Key Takeaways
Power availability has fundamentally reshaped how organizations approach data center site selection, with energy access now outweighing traditional location factors like proximity to population centers.
- 84% of data center decision-makers rank power availability among their top three site selection considerations, making it the dominant factor in infrastructure planning
- Grid interconnection delays now extend three to seven years in major markets, forcing developers to pursue alternative power strategies and secondary locations
- Powered land transactions in the 250-500 MW range have become the new standard, with sites offering rapid power delivery commanding significant premiums
- Organizations that secure reliable power infrastructure today will define competitive positioning in the AI economy; those that wait will face increasingly constrained options.
Why Has Power Availability Changed Data Center Site Selection?
The traditional playbook for data center infrastructure development has been completely rewritten.
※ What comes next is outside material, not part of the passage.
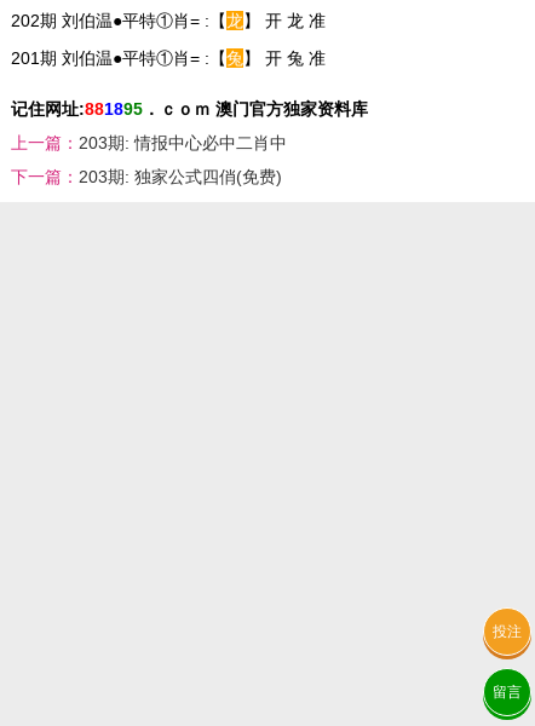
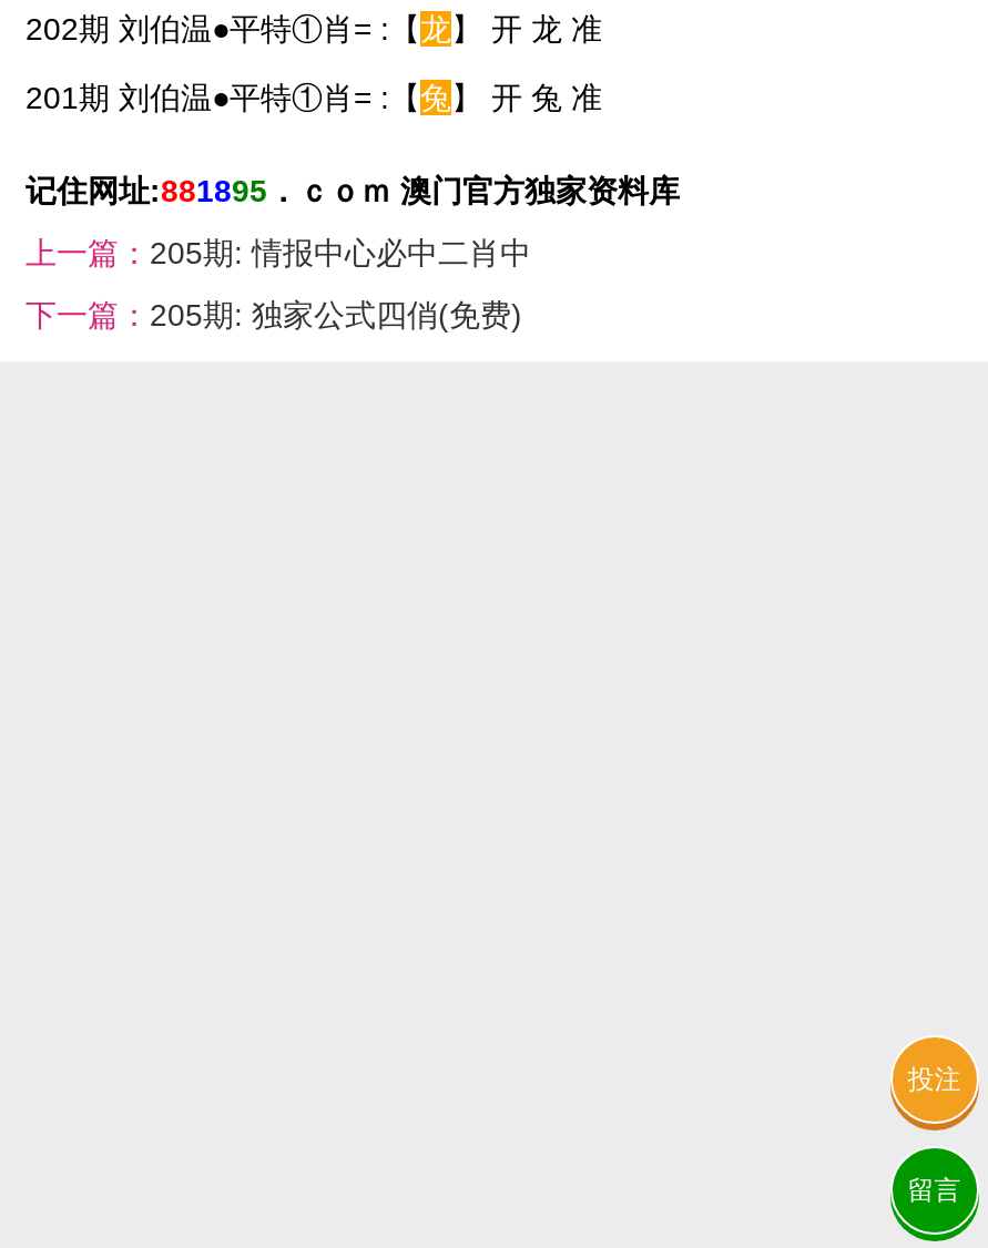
[11,133,287,152] 上一篇：203期: 情报中心必中二肖中 -> [26,235,531,270] 上一篇：205期: 情报中心必中二肖中
[11,167,282,186] 下一篇：203期: 独家公式四俏(免费) -> [26,297,522,333] 下一篇：205期: 独家公式四俏(免费)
Where proximity to major population centers, fiber connectivity, and real estate costs once drove location decisions, energy access has emerged as the singular constraint determining where new facilities can actually be built.
According to CBRE’s North America Data Center Trends report, power availability and infrastructure delivery timelines remain the most decisive factors shaping site selection, leasing activity, and pricing across all major U.S. markets. This shift represents a fundamental transformation in how digital infrastructure gets developed.
The numbers illustrate the magnitude of this change. According to the Bloom Energy Data Center Power Report, 84% of data center decision-makers now rank availability of power among their top three considerations when evaluating new sites. This marks a dramatic departure from even five years ago, when location, connectivity, and tax incentives dominated site selection discussions.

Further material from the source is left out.